Halabei explained in a past interview that the pieces are expressions of her “thoughts and feelings, and one doesn’t sell one’s thoughts and feelings.”

It’s not an uncommon decision among artists; Brooklyn-based Syrian Jewish artist Robin Antar, a sculptor whose ancestors hailed from Aleppo and settled in the United States three generations ago, also hoards a number of special pieces that she absolutely will not sell. Antar was recently in Israel searching for stone to use in new works, and to retrace the steps of her son, who passed away a few months ago.

“Art from the soul cannot be sold,” explains Antar. ” One cannot sell one’s soul.” She would know. Antar is about to begin working on a knot that transforms into a memorial flame reaching to the heavens, symbolizing the tortured soul of the son who passed away.

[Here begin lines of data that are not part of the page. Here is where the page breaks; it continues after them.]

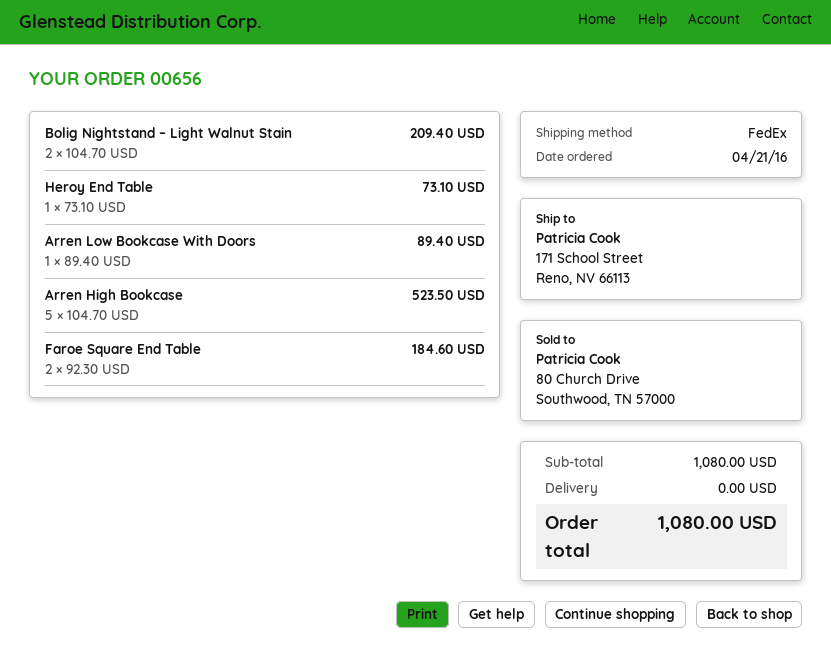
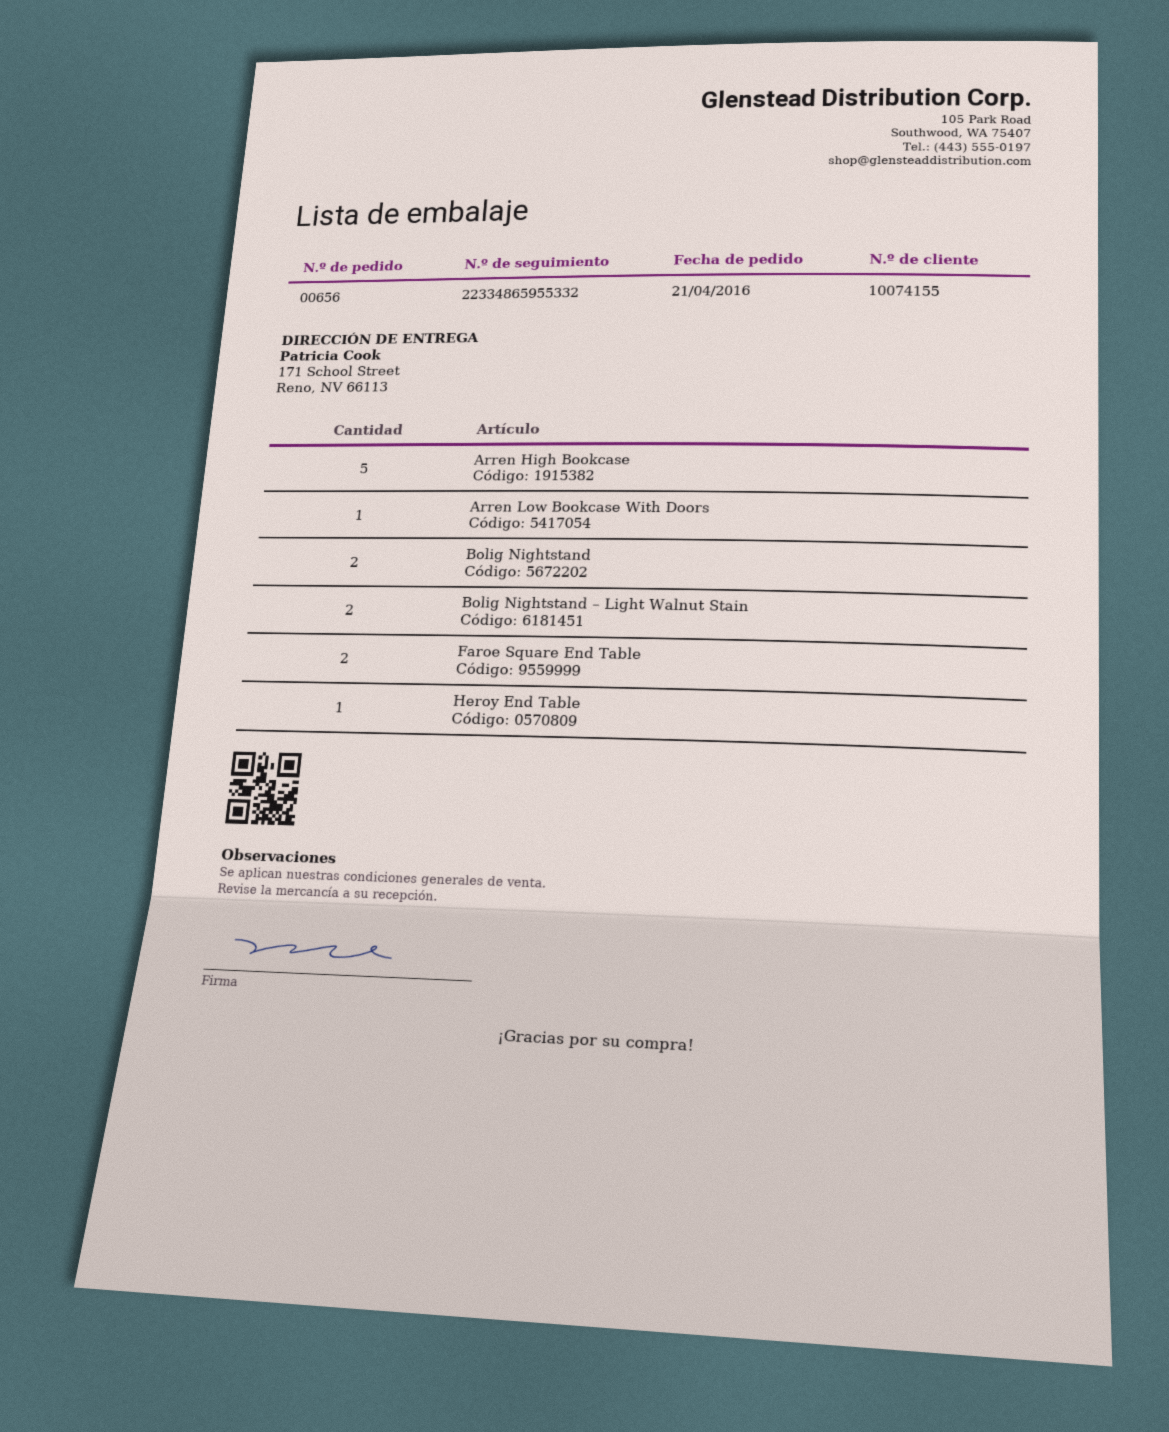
Bolig Nightstand: none -> 2

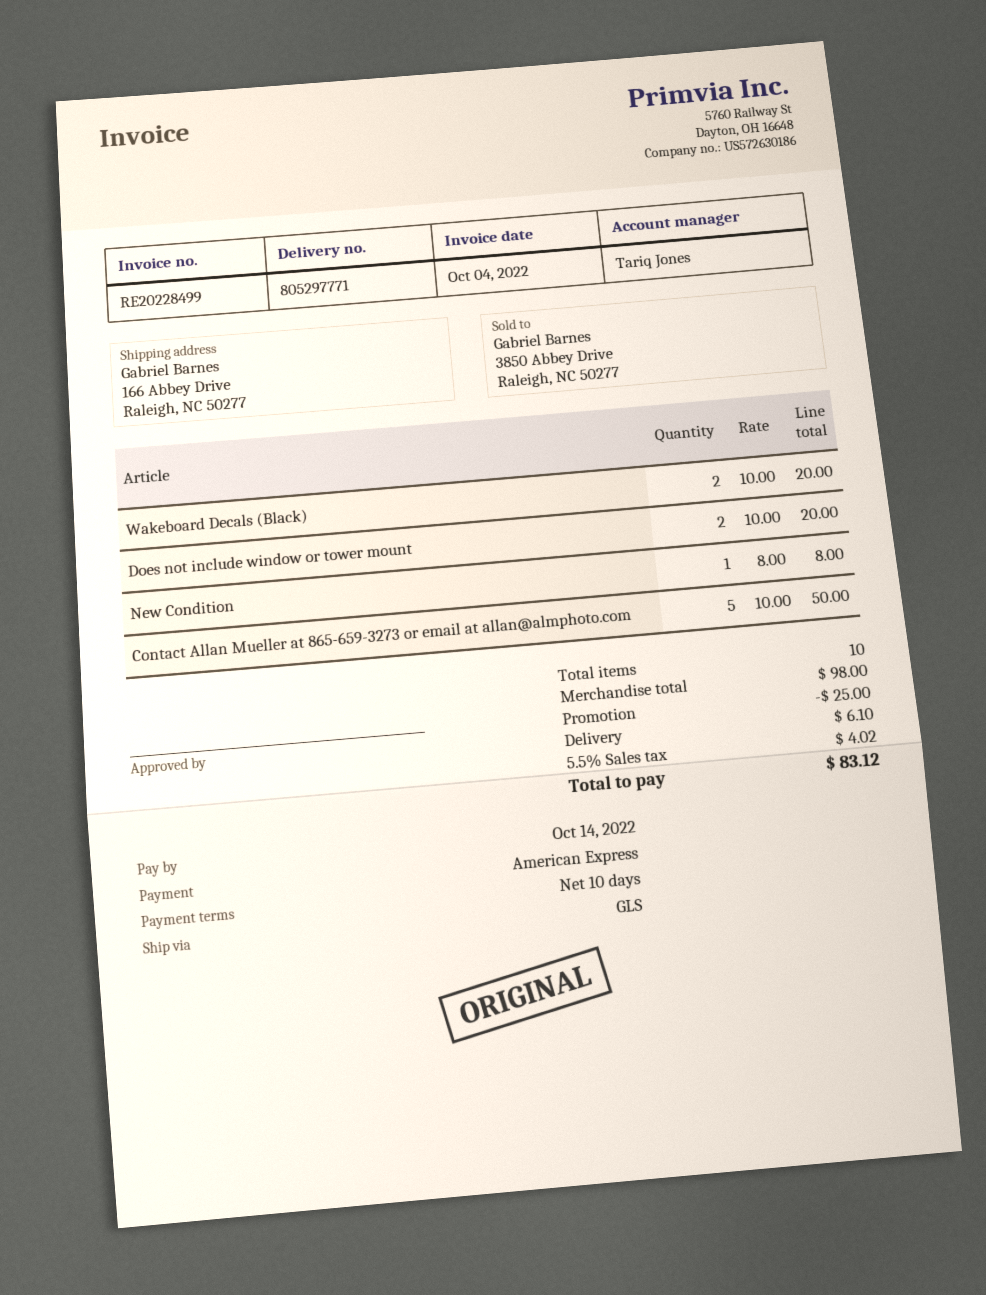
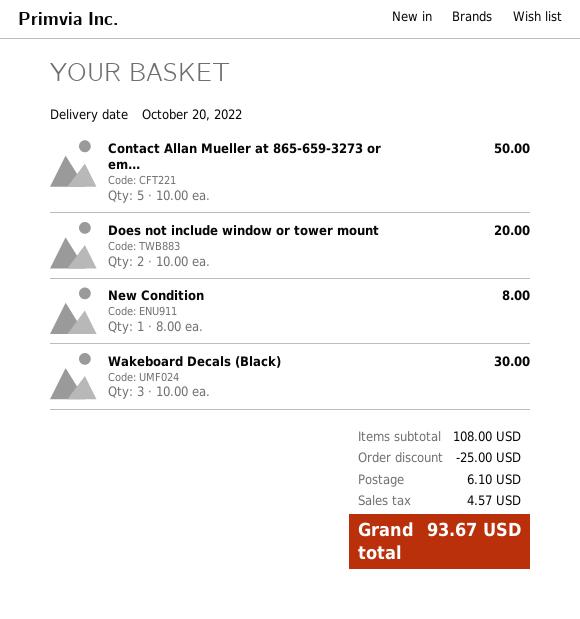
Wakeboard Decals (Black): 2 x 10.00 = 20.00 -> 3 x 10.00 = 30.00
subtotal: 98.00 -> 108.00
tax: 4.02 -> 4.57
total: 83.12 -> 93.67

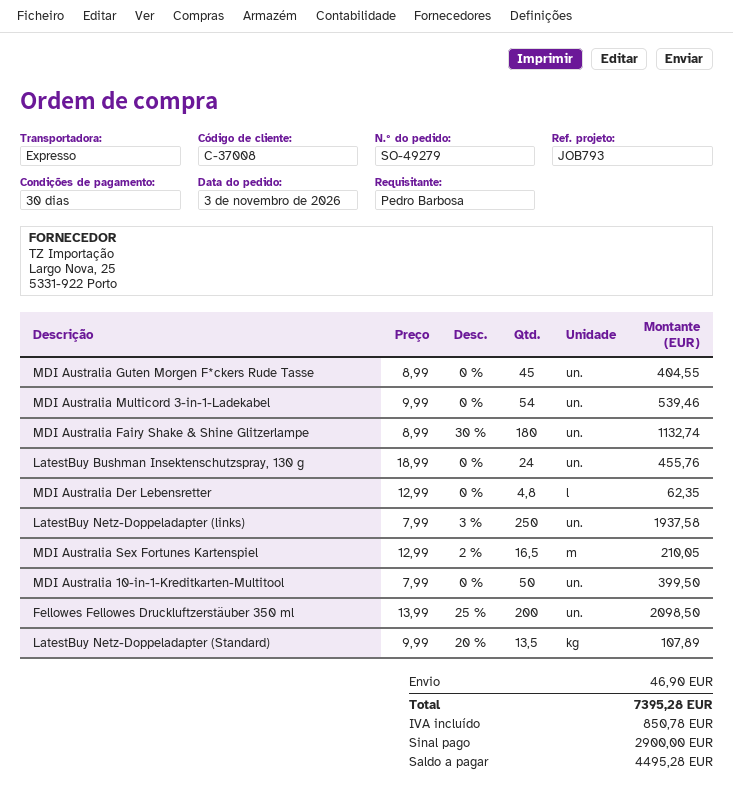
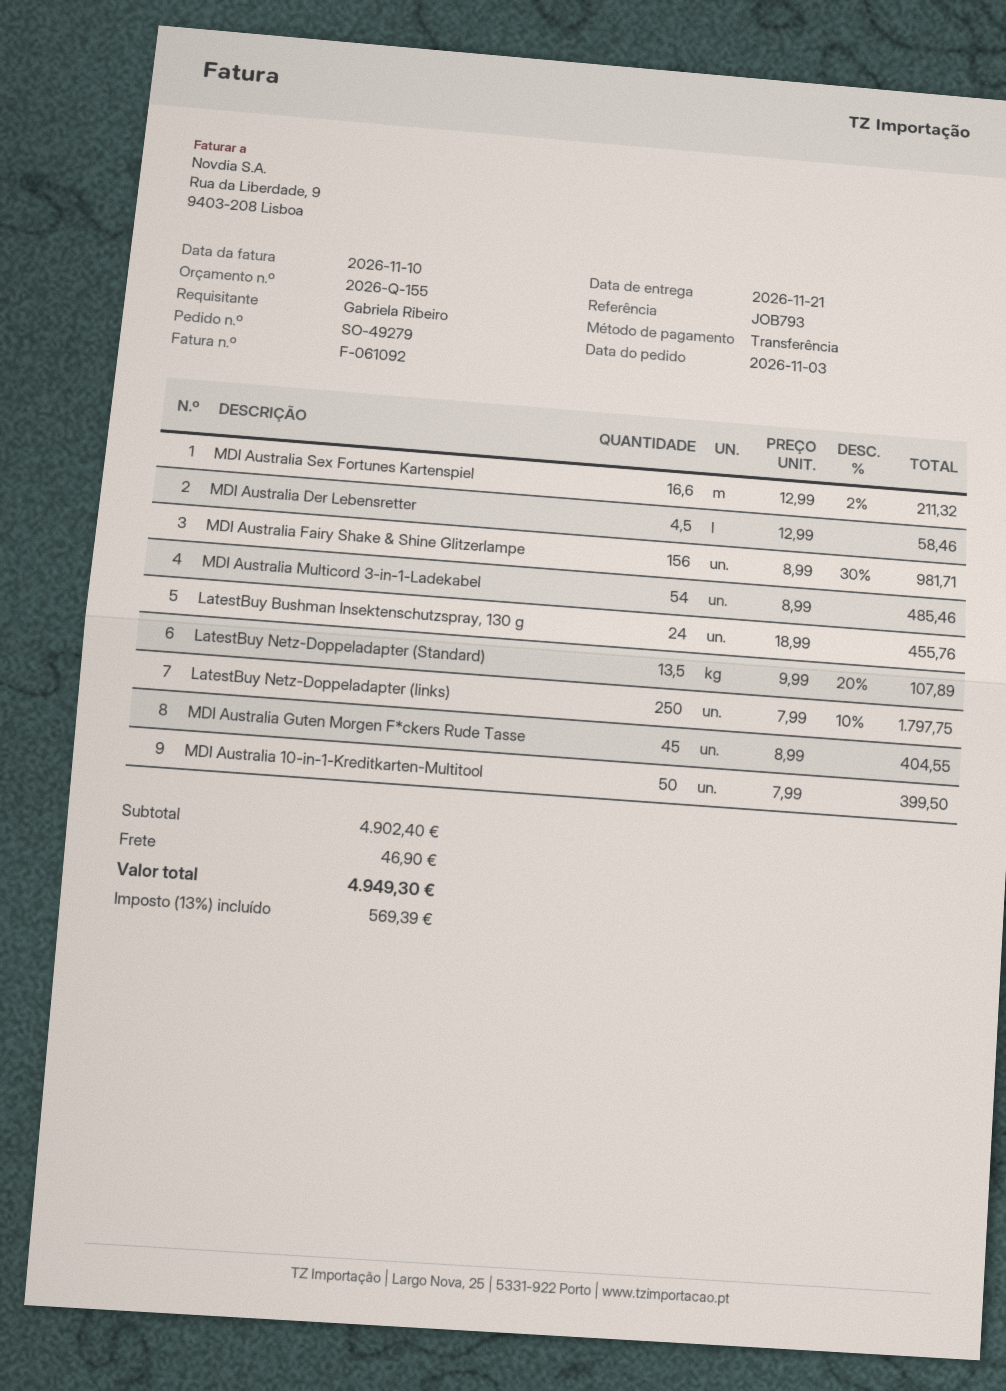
ordered by: Pedro Barbosa -> Gabriela Ribeiro
MDI Australia Multicord 3-in-1-Ladekabel: 54 x 9.99 = 539.46 -> 54 x 8.99 = 485.46
MDI Australia Fairy Shake & Shine Glitzerlampe: 180 x 8.99 - 30% = 1132.74 -> 156 x 8.99 - 30% = 981.71
MDI Australia Der Lebensretter: 4.8 x 12.99 = 62.35 -> 4.5 x 12.99 = 58.46
LatestBuy Netz-Doppeladapter (links): 250 x 7.99 - 3% = 1937.58 -> 250 x 7.99 - 10% = 1797.75
MDI Australia Sex Fortunes Kartenspiel: 16.5 x 12.99 - 2% = 210.05 -> 16.6 x 12.99 - 2% = 211.32
Fellowes Fellowes Druckluftzerstäuber 350 ml: 200 x 13.99 - 25% = 2098.50 -> none
tax: 850.78 -> 569.39
total: 7395.28 -> 4949.30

“In many ways he was tortured in ways not unlike some of those in the concentration camps,” Antar told The Jewish Press in a telephone interview. The horrified mother discovered years ago that her helpless toddler had been repeatedly abused and forced to witness acts of sexual abuse and torture of other children by an adult pedophile in his Brooklyn daycare. His perpetrator ultimately managed to escape justice despite strenuous efforts by the Syrian community and his parents to force the legal system to hold him responsible for his crimes.  An Orthodox Jewish rabbinical court (Beis Din) did, in fact, rule in favor of the parents and validate their accusations but the civil justice system refused to recognize the document.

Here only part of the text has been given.